Should they? It is possible to have some sympathy for what the professionals are trying to do. It has often, and truthfully, been said that all excavation is destruction. A charter may be misinterpreted by a historian, but there will always be another historian to put him right. If an archaeological site is raided by metal-detectors for its ‘treasures’, its contents may never be known, and their precious context, which is archaeologically more important than the contents themselves, will be lost. Metal-detection must be part of a professionally-directed excavation. Again, if it is true that excavation is not the whole of archaeology, the importance of appreciating an artefact’s context means that it is still a pretty fundamental part of it.
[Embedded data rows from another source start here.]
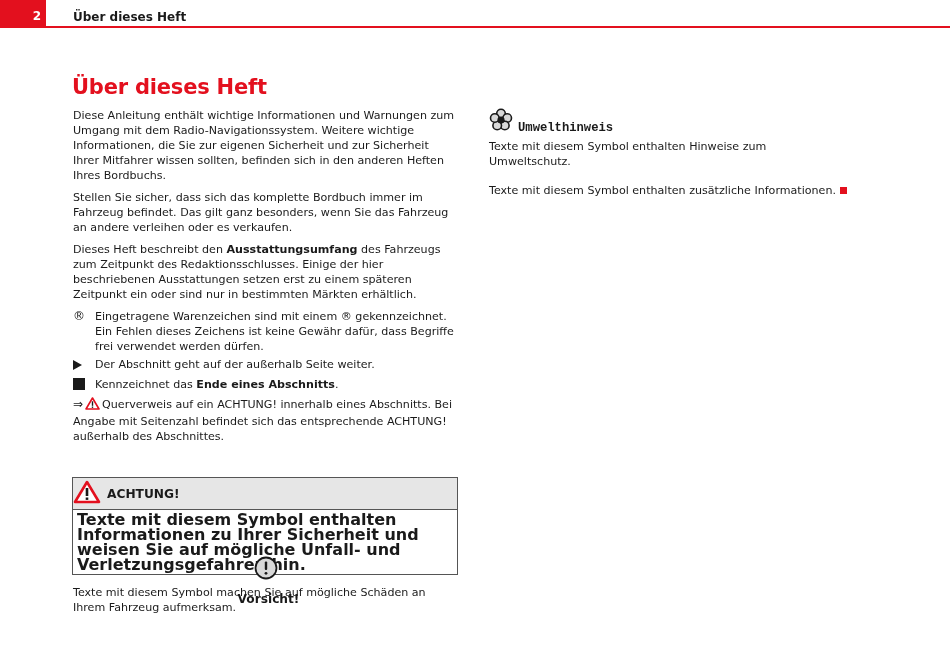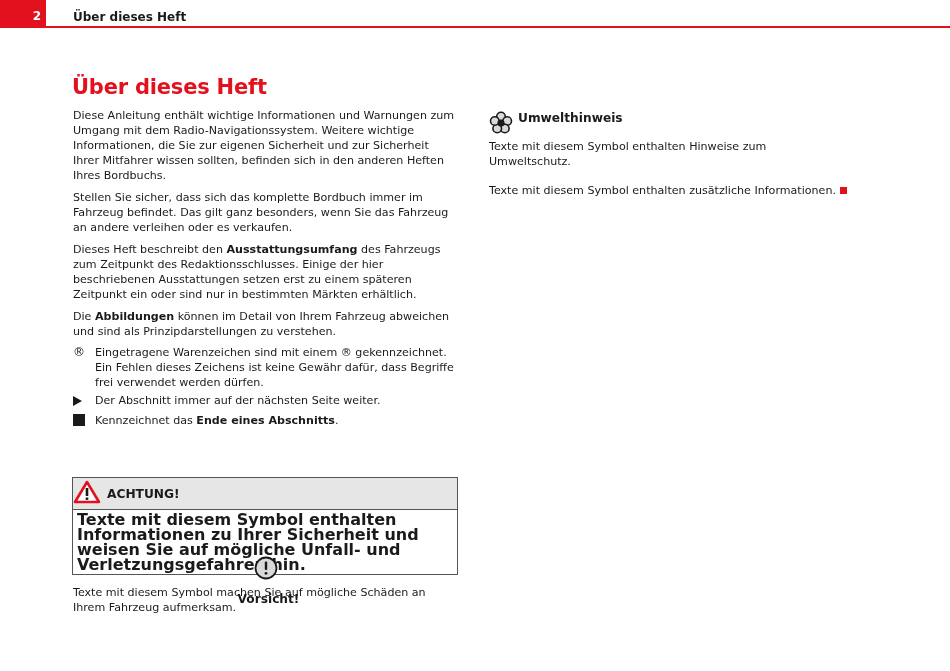"Umwelthinweis" .note .head { align-items: flex-start -> flex-end; font-family: none -> Liberation Mono, monospace }
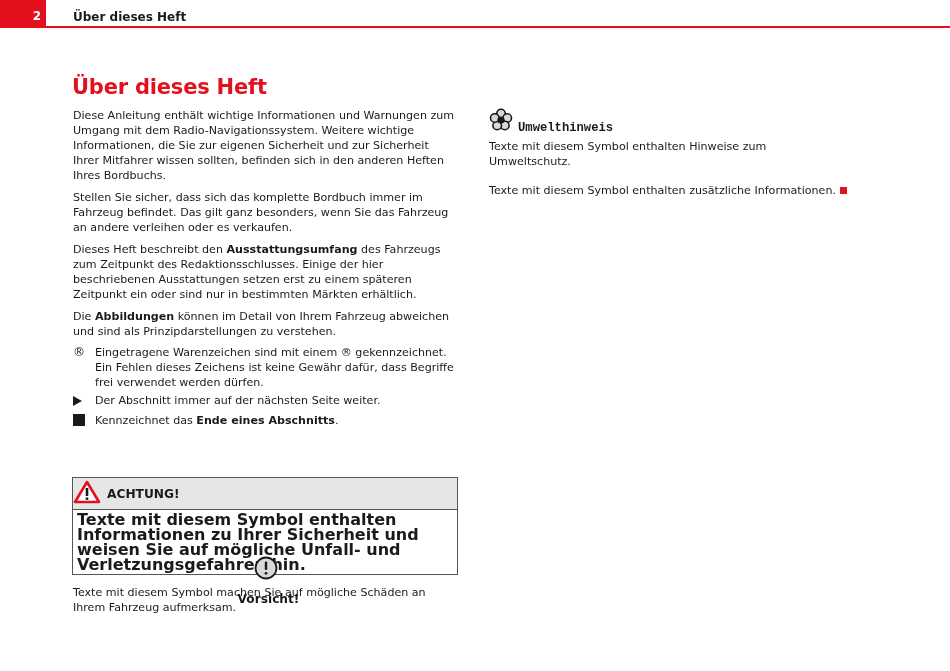"Die Abbildungen können im Detail" p { html: <p><span>Die </span><b>Abbildungen</b><span> können im Detail von Ihrem Fahrzeug abweichen und sind als Prinzipdarstellungen zu verstehen.</span></p> -> none }
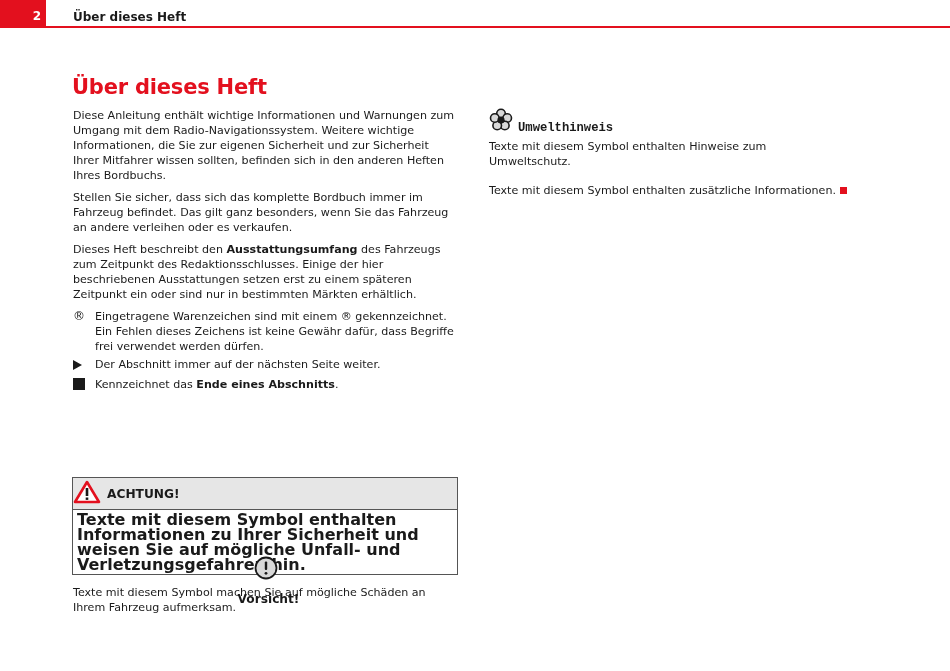"Der Abschnitt immer auf der" span.legend-text { text: immer auf der nächsten -> geht auf der außerhalb }
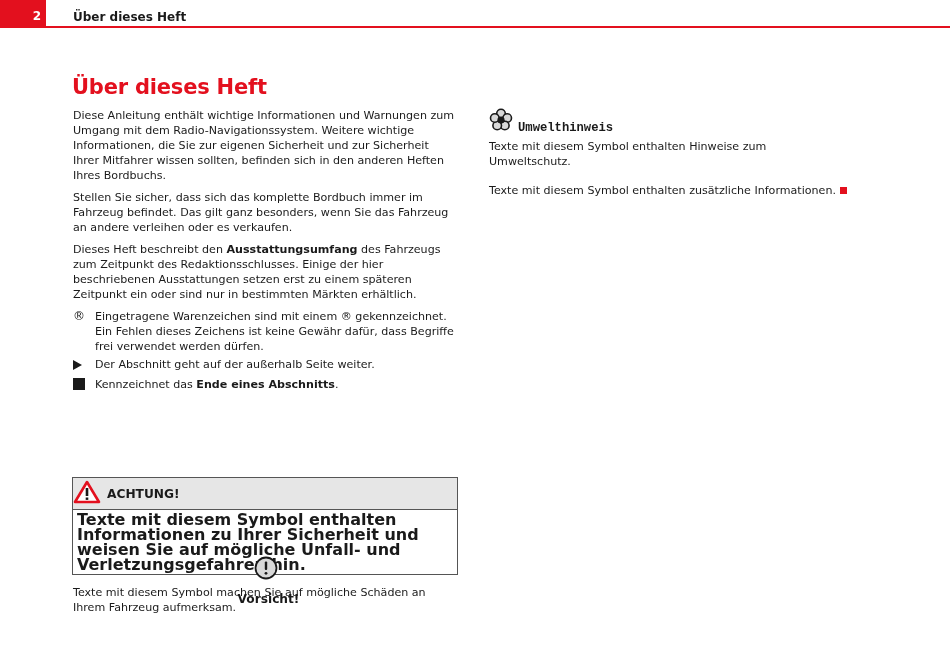"⇒ Querverweis auf ein ACHTUNG!" p { html: none -> <p> <span>⇒</span><span><svg> <path></path> <rect></rect> <rect></rect> </svg></span><span>Querverweis auf ein ACHTUNG! innerhalb eines Abschnitts. Bei Angabe mit Seitenzahl befindet sich das entsprechende ACHTUNG! außerhalb des Abschnittes.</span> </p> }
As Leslie Alcock has written, ‘the recognition of material genuinely associated together in the ground is central to all archaeological knowledge ... Without [it] Archaeology cannot ... proceed beyond the pointless exercise of describing objects in terms of themselves.’ The polymathic collectors who founded archaeology may well be the object of modern admiration, but they are also a luxury which the subject can no longer afford.